The task
When you copy the records that follow, please keep every word exactly as it is and leave out the pictures.

[Change detection outputs]
***
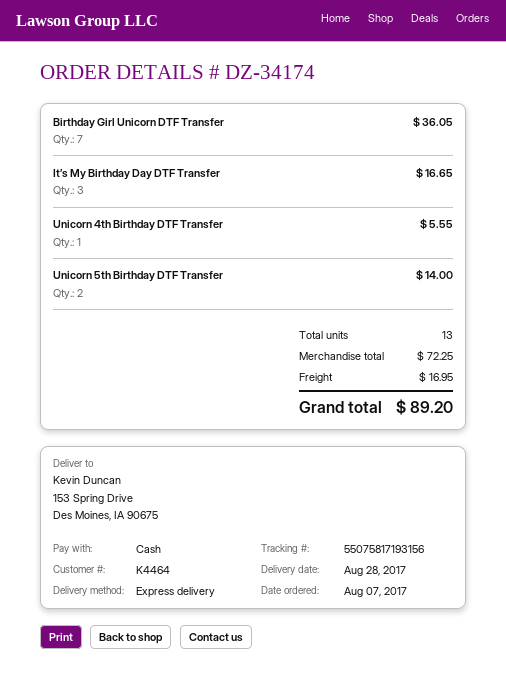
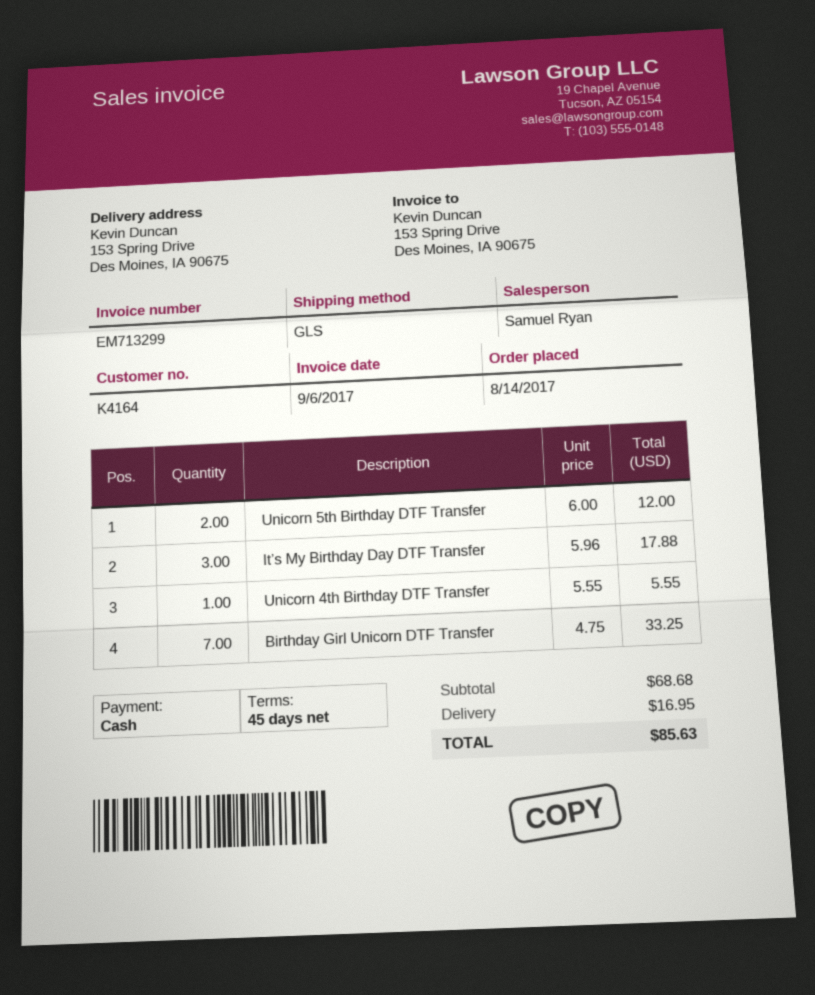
order date: 2017-08-07 -> 2017-08-14
customer number: K4464 -> K4164
shipping method: express -> GLS
Birthday Girl Unicorn DTF Transfer: 7 for 36.05 -> 7 for 33.25
It’s My Birthday Day DTF Transfer: 3 for 16.65 -> 3 for 17.88
Unicorn 5th Birthday DTF Transfer: 2 for 14.00 -> 2 for 12.00
subtotal: 72.25 -> 68.68
total: 89.20 -> 85.63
***
Answer space
order date: 2017-08-07 -> 2017-08-14
customer number: K4464 -> K4164
shipping method: express -> GLS
Birthday Girl Unicorn DTF Transfer: 7 for 36.05 -> 7 for 33.25
It’s My Birthday Day DTF Transfer: 3 for 16.65 -> 3 for 17.88
Unicorn 5th Birthday DTF Transfer: 2 for 14.00 -> 2 for 12.00
subtotal: 72.25 -> 68.68
total: 89.20 -> 85.63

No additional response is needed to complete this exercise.